■ Exercise brief: Leaving the pictures aside, return all of the data below exactly.

Data for review Block Start

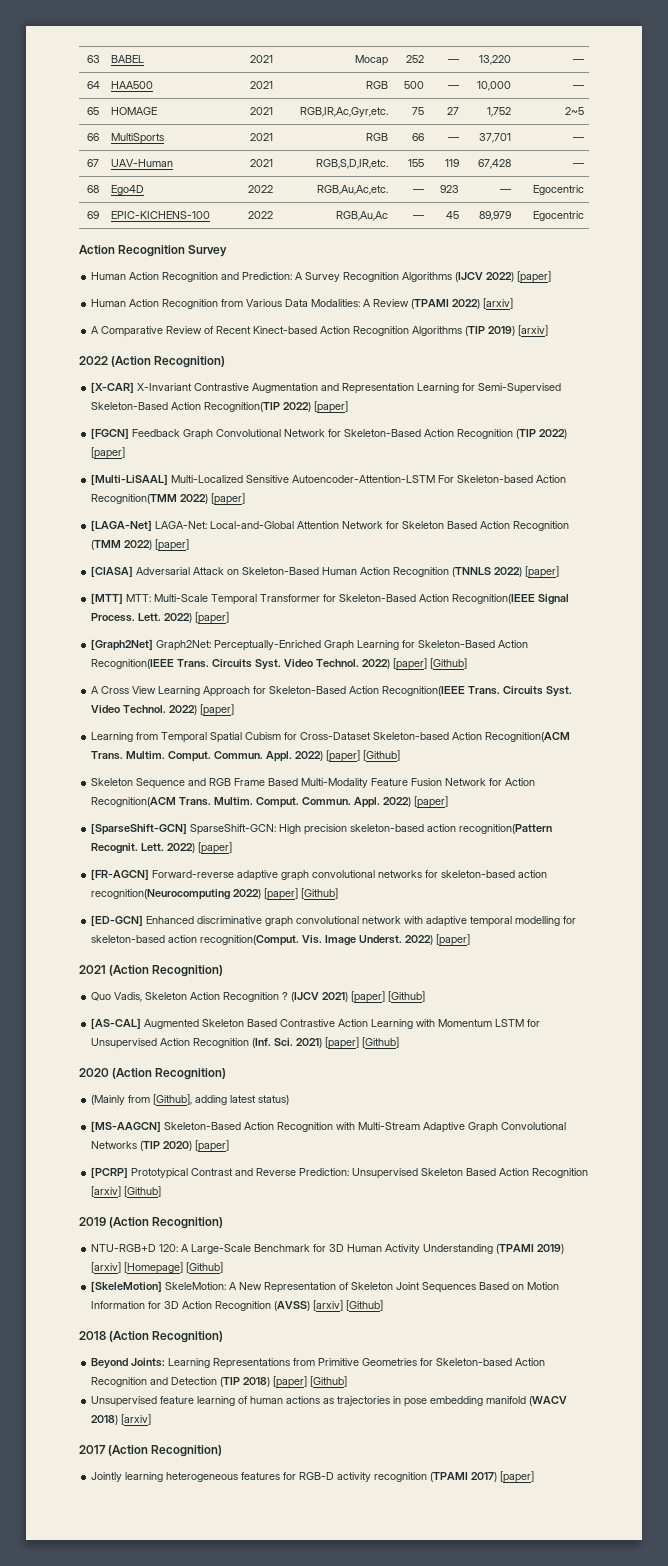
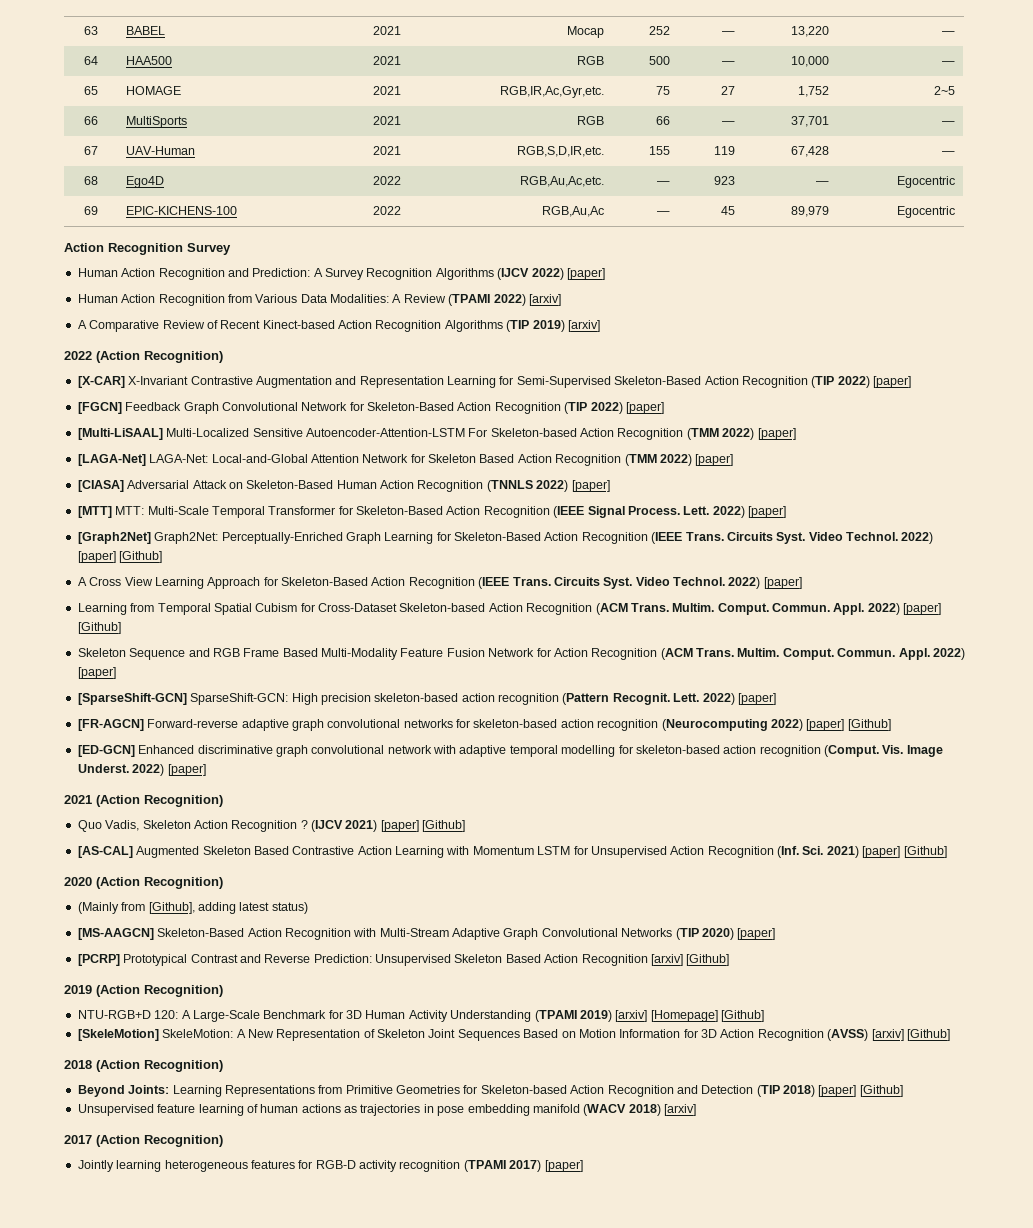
[204,402,281,412] Recognition(TIP -> [741,376,835,388] Recognition (TIP
[91,494,178,504] Recognition(TMM -> [617,428,719,440] Recognition (TMM
[452,594,536,604] Recognition(IEEE -> [483,506,585,518] Recognition (IEEE
[91,659,175,669] Recognition(IEEE -> [581,532,683,544] Recognition (IEEE
[382,686,466,696] Recognition(IEEE -> [408,577,510,589] Recognition (IEEE
[485,732,571,742] Recognition(ACM -> [526,603,628,615] Recognition (ACM
[91,797,177,807] Recognition(ACM -> [591,648,693,660] Recognition (ACM
[459,824,553,834] recognition(Pattern -> [498,693,610,705] recognition (Pattern
[91,889,231,900] recognition(Neurocomputing -> [597,719,768,731] recognition (Neurocomputing
[200,935,300,946] recognition(Comput. -> [759,745,879,757] recognition (Comput.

Data for review Block End

■ Exercise result:
[204,402,281,412] Recognition(TIP -> [741,376,835,388] Recognition (TIP
[91,494,178,504] Recognition(TMM -> [617,428,719,440] Recognition (TMM
[452,594,536,604] Recognition(IEEE -> [483,506,585,518] Recognition (IEEE
[91,659,175,669] Recognition(IEEE -> [581,532,683,544] Recognition (IEEE
[382,686,466,696] Recognition(IEEE -> [408,577,510,589] Recognition (IEEE
[485,732,571,742] Recognition(ACM -> [526,603,628,615] Recognition (ACM
[91,797,177,807] Recognition(ACM -> [591,648,693,660] Recognition (ACM
[459,824,553,834] recognition(Pattern -> [498,693,610,705] recognition (Pattern
[91,889,231,900] recognition(Neurocomputing -> [597,719,768,731] recognition (Neurocomputing
[200,935,300,946] recognition(Comput. -> [759,745,879,757] recognition (Comput.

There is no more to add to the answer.